Will Your Product or Service Be Viable in 5 Years?

Zappos Customer Experience by Sunni Brown

You will probably answer Yes since you’ve built a company from scratch or are running a company that someone else started. But your offering is much more than just the products or service that you sell.

Apple doesn’t sell computers, phones and MP3 players. Apple sells an experience. Do people go to Starbucks because they like expensive coffee? Or do they go for the experience and the uniqueness of how it makes them feel? Do people flock to Zappos because of their prices? No, they buy from Zappos because they trust them and like to see a product and service delivered with a true purpose of serving the customer.

You must have noticed that the market has evolved to the point where people don’t buy on features and benefits. People buy on emotions and look to justify their feelings with business facts!

Your true offering to the market is more than just your widget – it’s your brand which includes your company vision, your core values and the leadership that makes the key offering decisions. All of these must support your company’s purpose. All work together to create the foundation that supports your offering in the marketplace.

Communicate What You Stand For

Take a moment to think about what your brand stands for. Put yourself in your customer’s shoes. What do you represent? Why do people care about doing business with you?

If you’re not clear, start by thinking about your company purpose. Many CEOs have one, but they haven’t built it into the fabric of their offering.

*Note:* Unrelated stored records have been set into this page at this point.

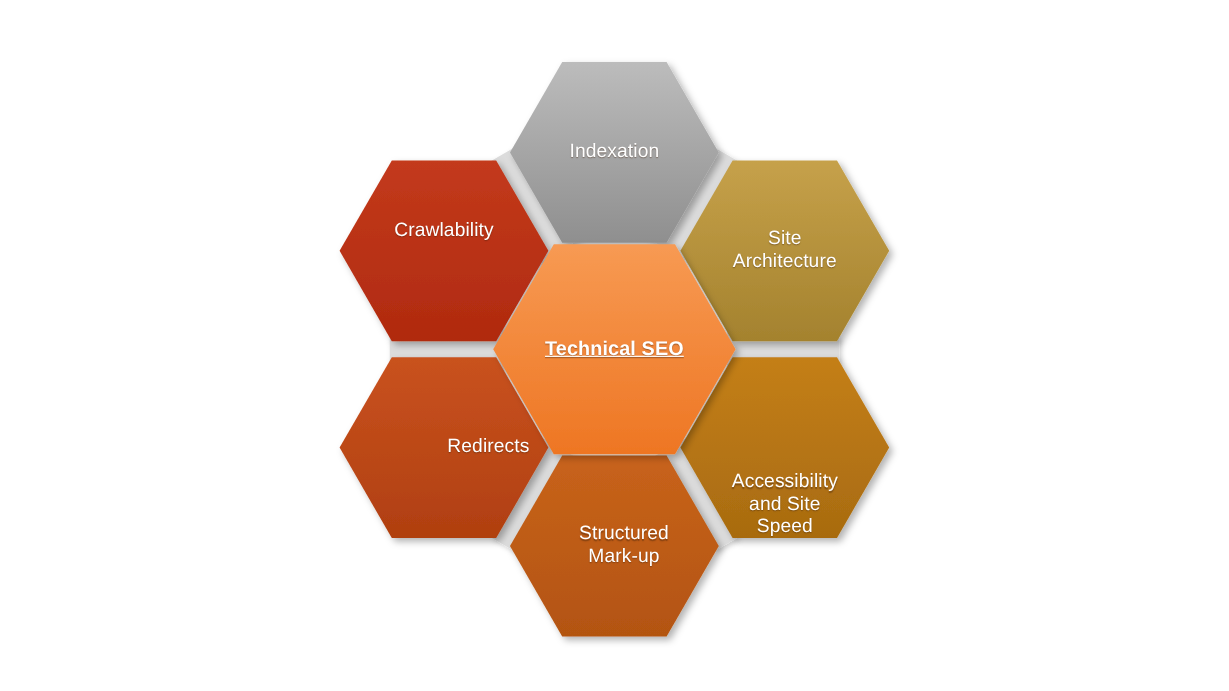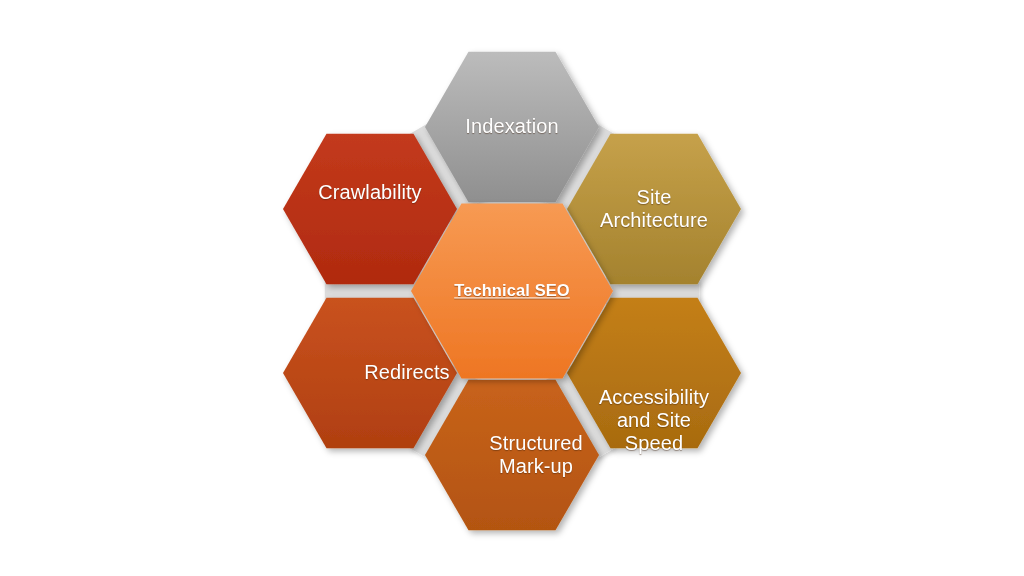--- a/index.html
+++ b/index.html
@@ -38,21 +38,21 @@
     transform: translate(-50%, -50%);
     white-space: pre-line;
   }
   .hex-label.center-label {
     font-weight: bold;
     font-size: 16.5px;
     text-decoration: underline;
   }
   .hex-label.outer-label {
     font-weight: normal;
-    font-size: 20px;
+    font-size: 16px;
   }
 </style>
 </head>
 <body>
 
 <div id="diagram-canvas">
 
   <svg id="hex-svg" viewBox="0 0 1024 576">
     <defs>
       <filter id="hexShadow" x="-30%" y="-30%" width="170%" height="170%">
@@ -110,20 +110,20 @@
       </g>
   </svg>
 
   <div id="label-layer">
       <div class="hex-label outer-label" style="left: 512px; top: 127px;">Indexation</div>
       <div class="hex-label outer-label" style="left: 654px; top: 209px; text-align: center;">Site
 Architecture</div>
       <div class="hex-label outer-label" style="left: 654px; top: 373px; margin-top: 48px;">Accessibility
 and Site
 Speed</div>
-      <div class="hex-label outer-label" style="left: 536px; top: 455px;">Structured
+      <div class="hex-label outer-label" style="left: 520px; top: 455px;">Structured
 Mark-up</div>
       <div class="hex-label outer-label" style="left: 370px; top: 373px; margin-left: 37px;">Redirects</div>
       <div class="hex-label outer-label" style="left: 370px; top: 193px;">Crawlability</div>
       <div class="hex-label center-label" style="left: 512px; top: 291px;">Technical SEO</div>
     </div>
 
 </div>
 
 </body></html>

If your employees and your market can’t articulate your purpose, you haven’t communicated it effectively.

And remember, your purpose should never be to make money. Yes, making money is essential, it’s the table stakes that allows you to remain in the game, but it really is just a byproduct from achieving success by delivering value to your market. If your sole purpose in business is to make money, you are actually working against that very purpose. It’s a bit counterintuitive, but you must come to understand that your customers and potential customers will quickly feel it when your reason to be in business is only to make money. They will sense it in your sales effort, they will realize it in your customer service approach and they will resist that approach. When that occurs, your sales become stagnant for a while and then begin to diminish quickly. You make the real money when you truly deliver a product or service based on a genuine purpose.

Great companies — those that will be viable in the next 5 years and beyond — are those that have built a strong offering foundation and actively promote their purpose. It’s a commitment to that vision, that purpose, and the foundation that supports their offering to make sure it’s viable tomorrow.

Examples

To see this in action, let’s look at a company everyone knows — Southwest Airlinessouthwest airlines

While everyone else sold airline tickets, Herb Kelleher, the founder of Southwest, sold something else. He sold the promise of a low-cost flight in a fun environment. Every company decision he made had to support that purpose.

Bigger jets? Routes to expensive hubs? Fancy sandwiches on flights? The competition was doing it, but since none of these supported his purpose, he avoided all of them to stay true to his vision.

The airlines are a tough business. The booms are great, but the busts always cause some to go under. While everyone else is merging or bleeding red ink, Southwest’s commitment to their purpose, to their foundation, to Herb Kelleher’s vision, has paid off. Southwest’s offering continues to get stronger, becoming more viable for the future.

Another example is salesforce.com.salesforce.com - no software

Marc Benioff left Oracle in 1999 and started salesforce.com in a rented apartment in San Francisco. He and a small engineering team built a version of sales force automation software, or CRM, which was accessed through their website instead of loaded directly onto customers’ servers.

What was his vision and purpose? It wasn’t to create a better CRM product and make lots of money. His purpose was, and still is, to make enterprise software as easy to use as a Web site like Amazon.com.

At the company launch, he boldly used the slogan “No Software” in his logo. It became the mantra that supported the company’s purpose. Surprisingly, he did this when salesforce.com was still a start-up. His widget wasn’t even viable yet.

Most companies simply start out trying to sell their widget to generate revenue and grow. Salesforce.com started out with a clear purpose that still drives them today.

More than a decade later, Marc’s vision is being realized. Salesforce.com is a public company with over 3 billion in revenue, over 100,000 customers and an estimated over 10 million users. More importantly, the salesforce.com website now delivers almost 2,000 custom applications, built by other developers, but delivered through salesforce.com, eliminating their customers’ need for software.

These examples demonstrate the power of having a complete offering foundation. As you think about your company, is your vision and purpose clear? Do you have a strong offering foundation?

If you’re not sure, your offering might not be viable tomorrow, even if it is viable today.